### The problem:
An exact transcription of the entries is required, with none of the pictures carried over.

★ ★ ★ ★

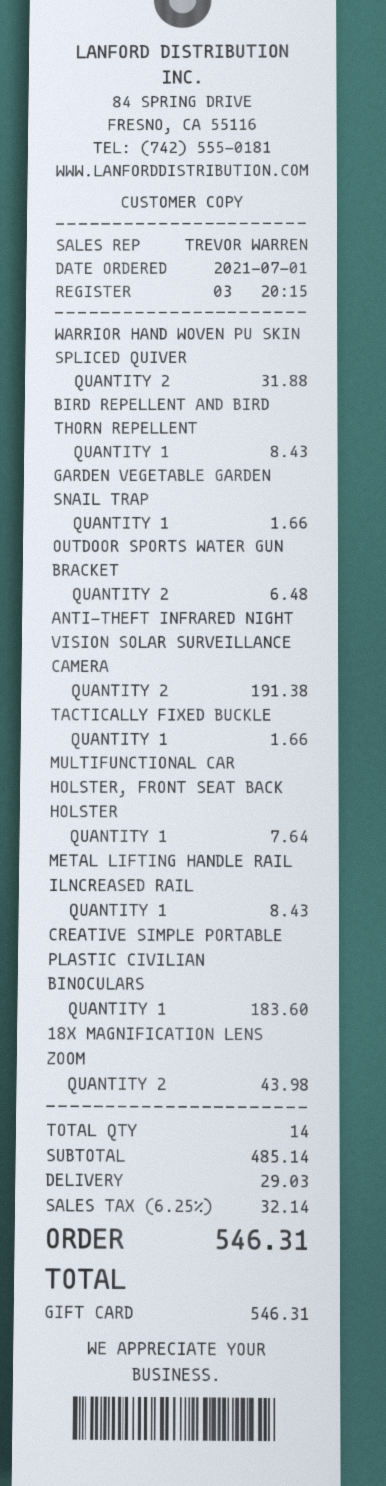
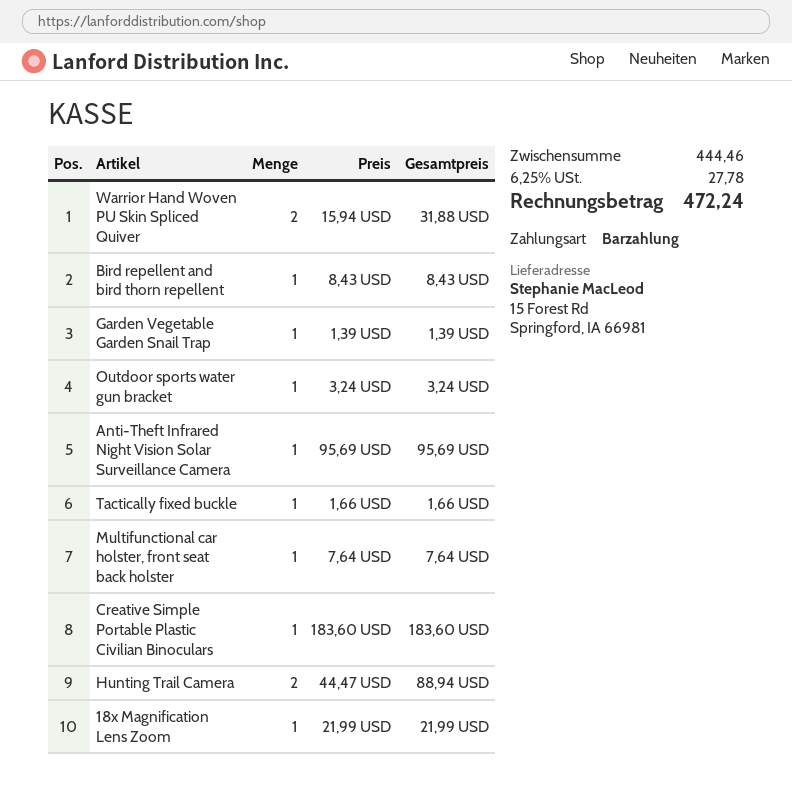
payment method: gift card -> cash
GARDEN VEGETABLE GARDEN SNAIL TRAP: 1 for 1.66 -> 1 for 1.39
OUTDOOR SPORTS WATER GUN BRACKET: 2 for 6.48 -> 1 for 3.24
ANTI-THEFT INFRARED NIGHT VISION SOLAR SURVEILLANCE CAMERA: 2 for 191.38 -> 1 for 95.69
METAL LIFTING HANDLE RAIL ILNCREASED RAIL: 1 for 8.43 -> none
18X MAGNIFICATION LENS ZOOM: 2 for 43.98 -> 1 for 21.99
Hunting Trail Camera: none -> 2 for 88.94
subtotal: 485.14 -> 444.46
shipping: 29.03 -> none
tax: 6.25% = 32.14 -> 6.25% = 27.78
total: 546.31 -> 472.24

★ ★ ★ ★

### Written solution:
payment method: gift card -> cash
GARDEN VEGETABLE GARDEN SNAIL TRAP: 1 for 1.66 -> 1 for 1.39
OUTDOOR SPORTS WATER GUN BRACKET: 2 for 6.48 -> 1 for 3.24
ANTI-THEFT INFRARED NIGHT VISION SOLAR SURVEILLANCE CAMERA: 2 for 191.38 -> 1 for 95.69
METAL LIFTING HANDLE RAIL ILNCREASED RAIL: 1 for 8.43 -> none
18X MAGNIFICATION LENS ZOOM: 2 for 43.98 -> 1 for 21.99
Hunting Trail Camera: none -> 2 for 88.94
subtotal: 485.14 -> 444.46
shipping: 29.03 -> none
tax: 6.25% = 32.14 -> 6.25% = 27.78
total: 546.31 -> 472.24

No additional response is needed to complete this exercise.